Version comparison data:
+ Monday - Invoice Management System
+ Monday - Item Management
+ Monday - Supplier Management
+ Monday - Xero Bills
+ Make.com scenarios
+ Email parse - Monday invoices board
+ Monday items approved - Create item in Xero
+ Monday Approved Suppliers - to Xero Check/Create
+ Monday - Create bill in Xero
==
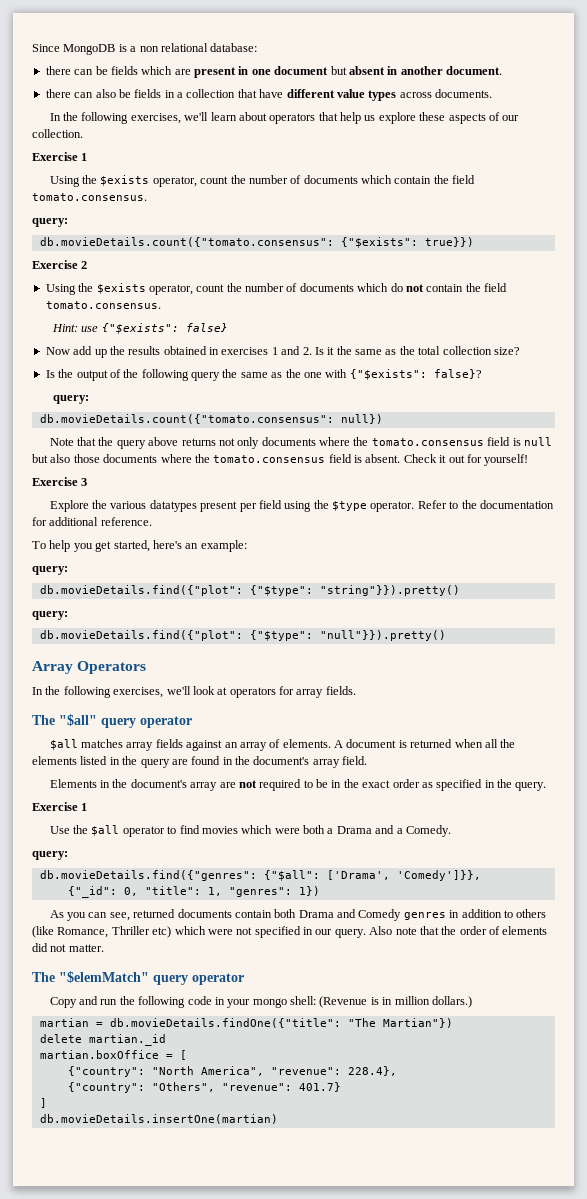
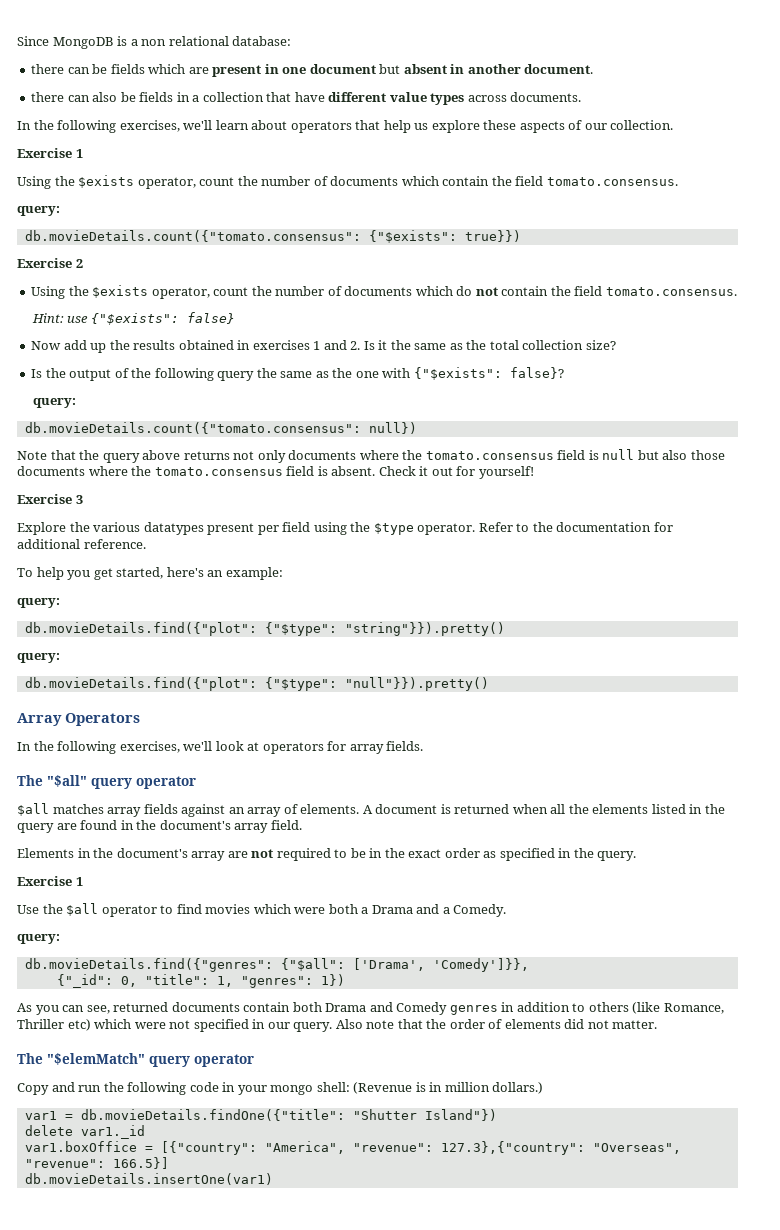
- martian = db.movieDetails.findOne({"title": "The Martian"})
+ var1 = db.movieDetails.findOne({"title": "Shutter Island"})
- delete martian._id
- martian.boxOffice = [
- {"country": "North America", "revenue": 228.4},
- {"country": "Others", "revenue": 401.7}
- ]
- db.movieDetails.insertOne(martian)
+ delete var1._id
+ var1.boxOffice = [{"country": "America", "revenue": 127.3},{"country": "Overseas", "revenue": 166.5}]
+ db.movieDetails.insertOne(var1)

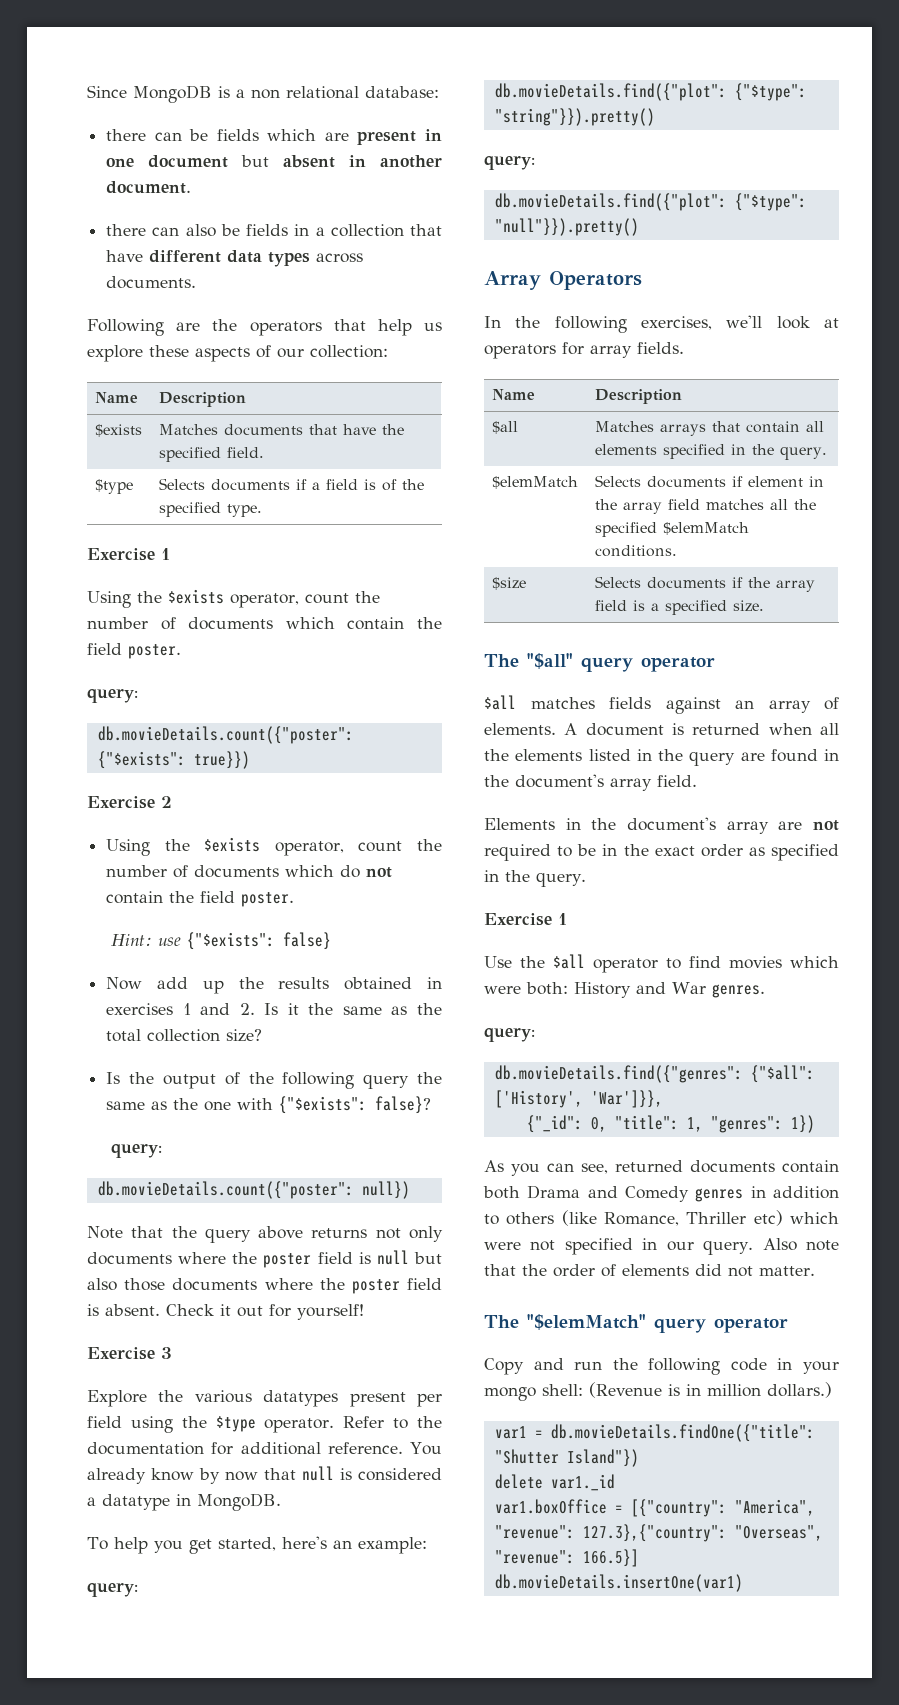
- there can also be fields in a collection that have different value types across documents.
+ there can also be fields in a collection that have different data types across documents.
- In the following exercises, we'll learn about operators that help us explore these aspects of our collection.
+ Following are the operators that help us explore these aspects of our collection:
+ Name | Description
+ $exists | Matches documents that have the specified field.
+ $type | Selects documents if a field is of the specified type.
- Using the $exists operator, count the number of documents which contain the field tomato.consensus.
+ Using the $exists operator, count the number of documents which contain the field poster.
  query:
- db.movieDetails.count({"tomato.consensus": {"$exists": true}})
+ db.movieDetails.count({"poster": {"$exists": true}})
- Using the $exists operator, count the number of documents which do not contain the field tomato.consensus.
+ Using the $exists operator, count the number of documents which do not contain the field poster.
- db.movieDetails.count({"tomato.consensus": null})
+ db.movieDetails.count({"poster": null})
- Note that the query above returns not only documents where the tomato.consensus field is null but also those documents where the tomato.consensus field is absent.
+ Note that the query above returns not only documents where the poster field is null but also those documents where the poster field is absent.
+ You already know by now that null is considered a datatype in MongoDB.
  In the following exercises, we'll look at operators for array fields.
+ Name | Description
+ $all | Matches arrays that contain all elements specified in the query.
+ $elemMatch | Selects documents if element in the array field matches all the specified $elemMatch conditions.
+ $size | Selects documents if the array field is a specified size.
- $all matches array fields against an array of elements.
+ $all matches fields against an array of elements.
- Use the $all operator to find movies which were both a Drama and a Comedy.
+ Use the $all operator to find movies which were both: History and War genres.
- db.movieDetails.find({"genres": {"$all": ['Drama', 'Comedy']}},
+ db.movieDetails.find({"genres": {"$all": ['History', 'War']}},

**Try it**
Return a word-for-word copy of the lines above from the one holding "in the query." through the one holding "a specified size.", with both of them included and nothing besides.

**Answer to this problem**
+ $all | Matches arrays that contain all elements specified in the query.
+ $elemMatch | Selects documents if element in the array field matches all the specified $elemMatch conditions.
+ $size | Selects documents if the array field is a specified size.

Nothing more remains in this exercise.